Problem: Would you please return the data below verbatim, without its pictures?
+++ Data provided
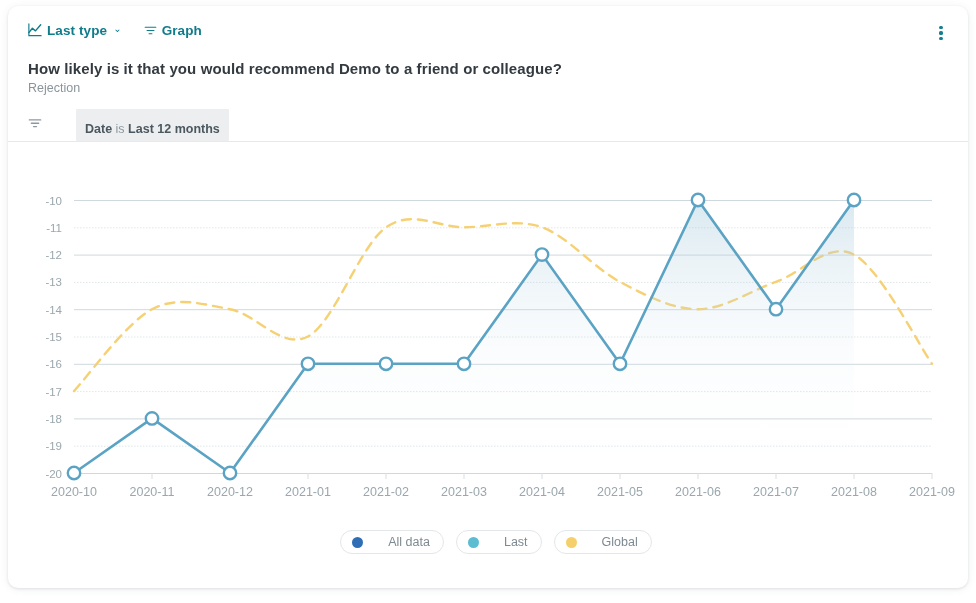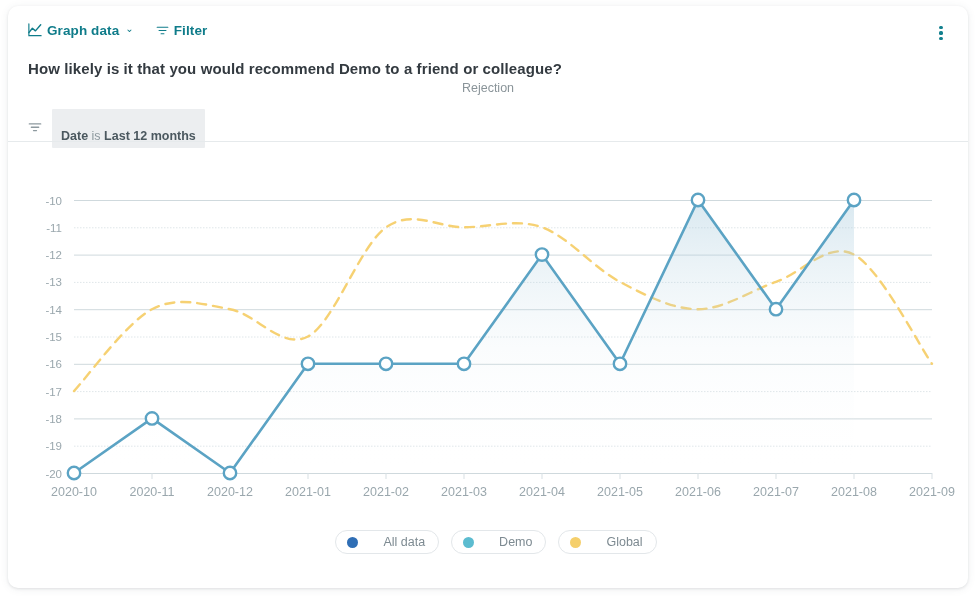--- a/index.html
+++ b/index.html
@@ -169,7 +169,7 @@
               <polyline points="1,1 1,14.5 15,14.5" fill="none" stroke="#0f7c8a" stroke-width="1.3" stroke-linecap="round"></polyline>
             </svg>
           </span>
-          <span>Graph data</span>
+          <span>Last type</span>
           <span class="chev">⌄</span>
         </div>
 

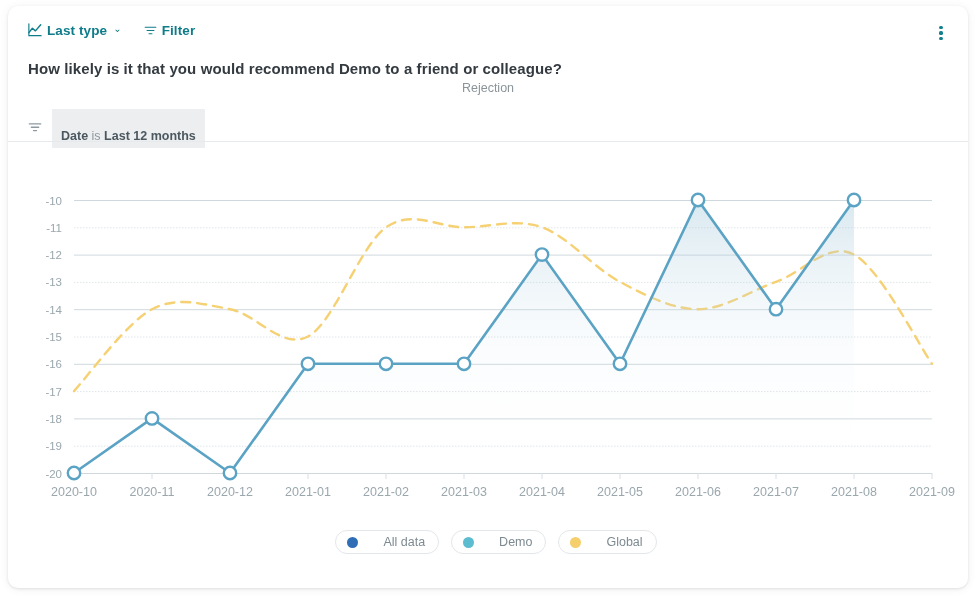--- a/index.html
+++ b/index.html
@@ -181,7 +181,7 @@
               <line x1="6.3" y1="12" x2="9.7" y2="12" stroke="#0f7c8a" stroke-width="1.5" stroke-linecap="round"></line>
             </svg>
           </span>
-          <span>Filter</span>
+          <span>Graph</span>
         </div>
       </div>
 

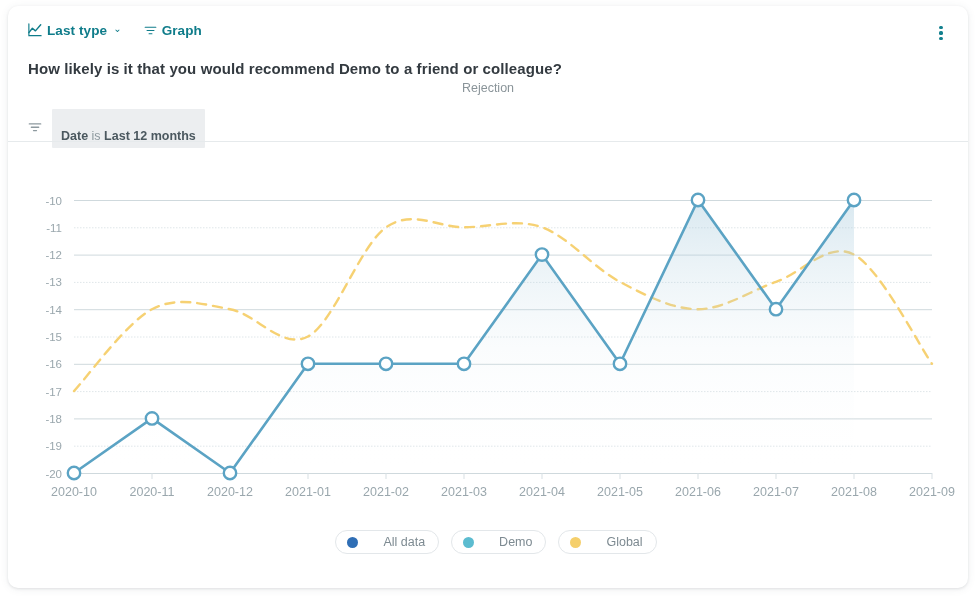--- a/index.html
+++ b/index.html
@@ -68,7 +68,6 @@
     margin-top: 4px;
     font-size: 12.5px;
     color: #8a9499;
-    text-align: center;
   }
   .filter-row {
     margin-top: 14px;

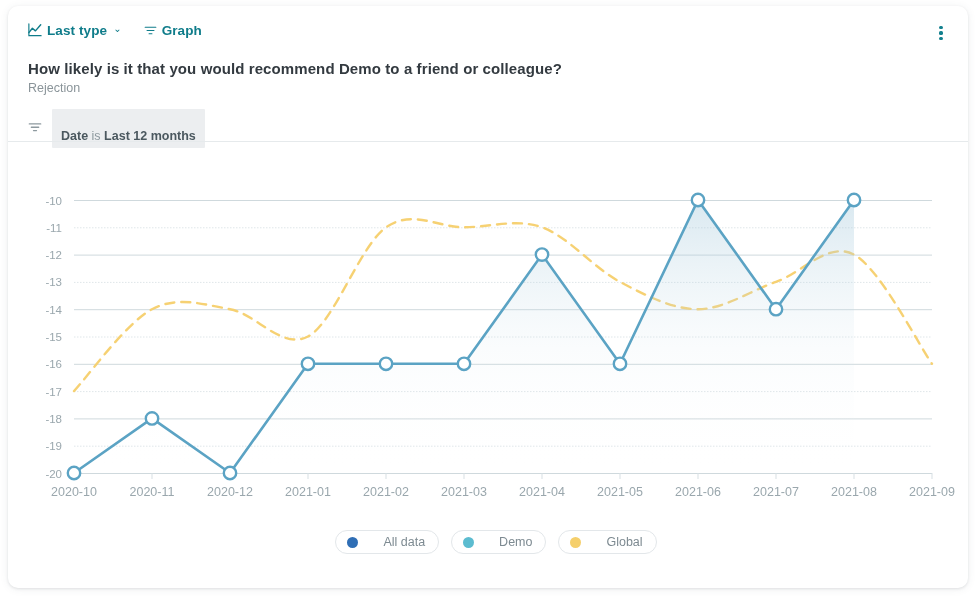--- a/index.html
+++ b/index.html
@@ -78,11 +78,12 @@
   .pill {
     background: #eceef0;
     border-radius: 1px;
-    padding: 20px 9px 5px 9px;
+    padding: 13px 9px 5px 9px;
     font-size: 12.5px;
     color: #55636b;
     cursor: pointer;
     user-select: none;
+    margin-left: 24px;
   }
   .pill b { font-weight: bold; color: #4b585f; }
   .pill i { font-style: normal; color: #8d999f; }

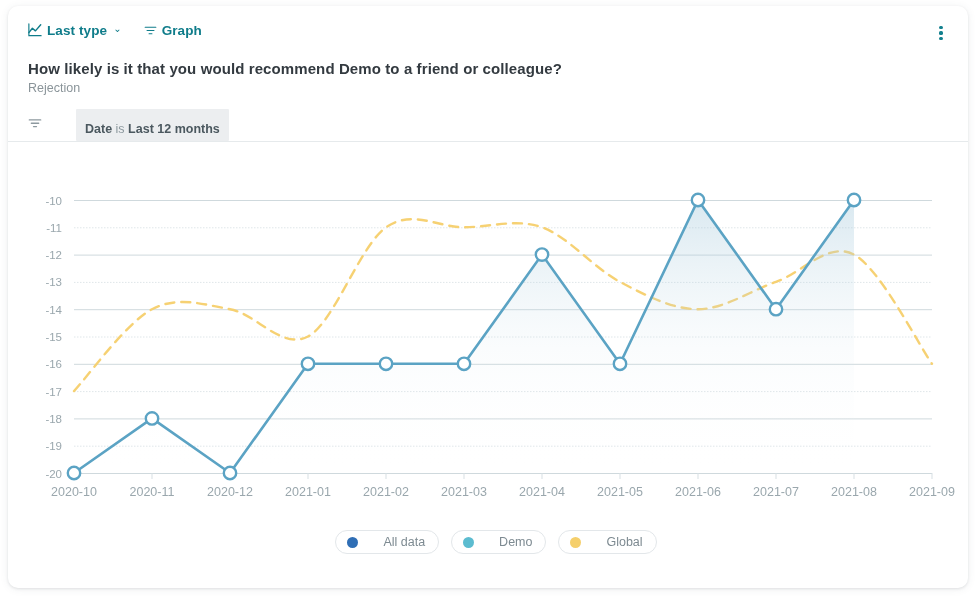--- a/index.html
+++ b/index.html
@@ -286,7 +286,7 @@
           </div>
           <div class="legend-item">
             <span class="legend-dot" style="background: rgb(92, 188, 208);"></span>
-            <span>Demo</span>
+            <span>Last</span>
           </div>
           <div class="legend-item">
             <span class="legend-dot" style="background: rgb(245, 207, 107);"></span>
++++++
Exercise response:
--- a/index.html
+++ b/index.html
@@ -169,7 +169,7 @@
               <polyline points="1,1 1,14.5 15,14.5" fill="none" stroke="#0f7c8a" stroke-width="1.3" stroke-linecap="round"></polyline>
             </svg>
           </span>
-          <span>Graph data</span>
+          <span>Last type</span>
           <span class="chev">⌄</span>
         </div>
 

--- a/index.html
+++ b/index.html
@@ -181,7 +181,7 @@
               <line x1="6.3" y1="12" x2="9.7" y2="12" stroke="#0f7c8a" stroke-width="1.5" stroke-linecap="round"></line>
             </svg>
           </span>
-          <span>Filter</span>
+          <span>Graph</span>
         </div>
       </div>
 

--- a/index.html
+++ b/index.html
@@ -68,7 +68,6 @@
     margin-top: 4px;
     font-size: 12.5px;
     color: #8a9499;
-    text-align: center;
   }
   .filter-row {
     margin-top: 14px;

--- a/index.html
+++ b/index.html
@@ -78,11 +78,12 @@
   .pill {
     background: #eceef0;
     border-radius: 1px;
-    padding: 20px 9px 5px 9px;
+    padding: 13px 9px 5px 9px;
     font-size: 12.5px;
     color: #55636b;
     cursor: pointer;
     user-select: none;
+    margin-left: 24px;
   }
   .pill b { font-weight: bold; color: #4b585f; }
   .pill i { font-style: normal; color: #8d999f; }

--- a/index.html
+++ b/index.html
@@ -286,7 +286,7 @@
           </div>
           <div class="legend-item">
             <span class="legend-dot" style="background: rgb(92, 188, 208);"></span>
-            <span>Demo</span>
+            <span>Last</span>
           </div>
           <div class="legend-item">
             <span class="legend-dot" style="background: rgb(245, 207, 107);"></span>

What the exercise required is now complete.